### What you will do
Restate verbatim the span of lines below between the line with "- This is part" and the line with "Leigh as Barrett Browning reckons with Coleridge’s legacy.", including those two lines, and only that span.

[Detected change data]

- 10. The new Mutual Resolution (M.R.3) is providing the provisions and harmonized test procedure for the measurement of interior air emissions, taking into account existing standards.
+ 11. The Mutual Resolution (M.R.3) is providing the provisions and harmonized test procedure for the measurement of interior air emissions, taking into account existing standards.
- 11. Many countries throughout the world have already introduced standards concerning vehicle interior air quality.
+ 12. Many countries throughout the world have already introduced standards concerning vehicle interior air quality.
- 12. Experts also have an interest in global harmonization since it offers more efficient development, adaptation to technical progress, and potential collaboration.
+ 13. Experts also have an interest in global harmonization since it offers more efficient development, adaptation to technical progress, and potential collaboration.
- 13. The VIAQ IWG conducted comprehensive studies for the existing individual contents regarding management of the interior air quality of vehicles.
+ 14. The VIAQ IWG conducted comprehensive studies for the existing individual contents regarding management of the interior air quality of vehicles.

---

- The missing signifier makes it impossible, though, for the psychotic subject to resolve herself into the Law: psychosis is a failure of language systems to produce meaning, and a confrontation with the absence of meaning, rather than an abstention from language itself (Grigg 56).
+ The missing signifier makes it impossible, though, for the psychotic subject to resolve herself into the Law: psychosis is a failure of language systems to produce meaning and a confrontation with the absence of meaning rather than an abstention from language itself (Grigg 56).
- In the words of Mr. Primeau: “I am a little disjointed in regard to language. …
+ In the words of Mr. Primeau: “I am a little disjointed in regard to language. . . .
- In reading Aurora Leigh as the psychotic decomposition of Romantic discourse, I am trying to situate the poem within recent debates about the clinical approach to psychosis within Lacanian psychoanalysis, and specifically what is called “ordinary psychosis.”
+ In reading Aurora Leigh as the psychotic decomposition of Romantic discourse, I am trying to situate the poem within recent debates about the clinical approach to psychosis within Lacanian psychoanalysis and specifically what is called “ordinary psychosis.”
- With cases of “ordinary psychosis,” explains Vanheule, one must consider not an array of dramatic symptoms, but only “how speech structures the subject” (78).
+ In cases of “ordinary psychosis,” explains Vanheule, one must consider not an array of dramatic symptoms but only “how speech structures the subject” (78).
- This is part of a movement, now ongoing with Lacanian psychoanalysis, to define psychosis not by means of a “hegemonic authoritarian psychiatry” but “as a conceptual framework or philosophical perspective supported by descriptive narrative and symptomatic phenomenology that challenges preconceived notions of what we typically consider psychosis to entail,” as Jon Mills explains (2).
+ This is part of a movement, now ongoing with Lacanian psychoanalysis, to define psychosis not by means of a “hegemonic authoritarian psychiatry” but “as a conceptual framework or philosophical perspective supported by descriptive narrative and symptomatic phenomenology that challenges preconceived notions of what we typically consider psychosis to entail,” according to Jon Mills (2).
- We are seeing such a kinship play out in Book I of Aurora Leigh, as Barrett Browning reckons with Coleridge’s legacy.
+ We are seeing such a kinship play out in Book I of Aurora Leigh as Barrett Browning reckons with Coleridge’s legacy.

### Result for this exercise
- This is part of a movement, now ongoing with Lacanian psychoanalysis, to define psychosis not by means of a “hegemonic authoritarian psychiatry” but “as a conceptual framework or philosophical perspective supported by descriptive narrative and symptomatic phenomenology that challenges preconceived notions of what we typically consider psychosis to entail,” as Jon Mills explains (2).
+ This is part of a movement, now ongoing with Lacanian psychoanalysis, to define psychosis not by means of a “hegemonic authoritarian psychiatry” but “as a conceptual framework or philosophical perspective supported by descriptive narrative and symptomatic phenomenology that challenges preconceived notions of what we typically consider psychosis to entail,” according to Jon Mills (2).
- We are seeing such a kinship play out in Book I of Aurora Leigh, as Barrett Browning reckons with Coleridge’s legacy.
+ We are seeing such a kinship play out in Book I of Aurora Leigh as Barrett Browning reckons with Coleridge’s legacy.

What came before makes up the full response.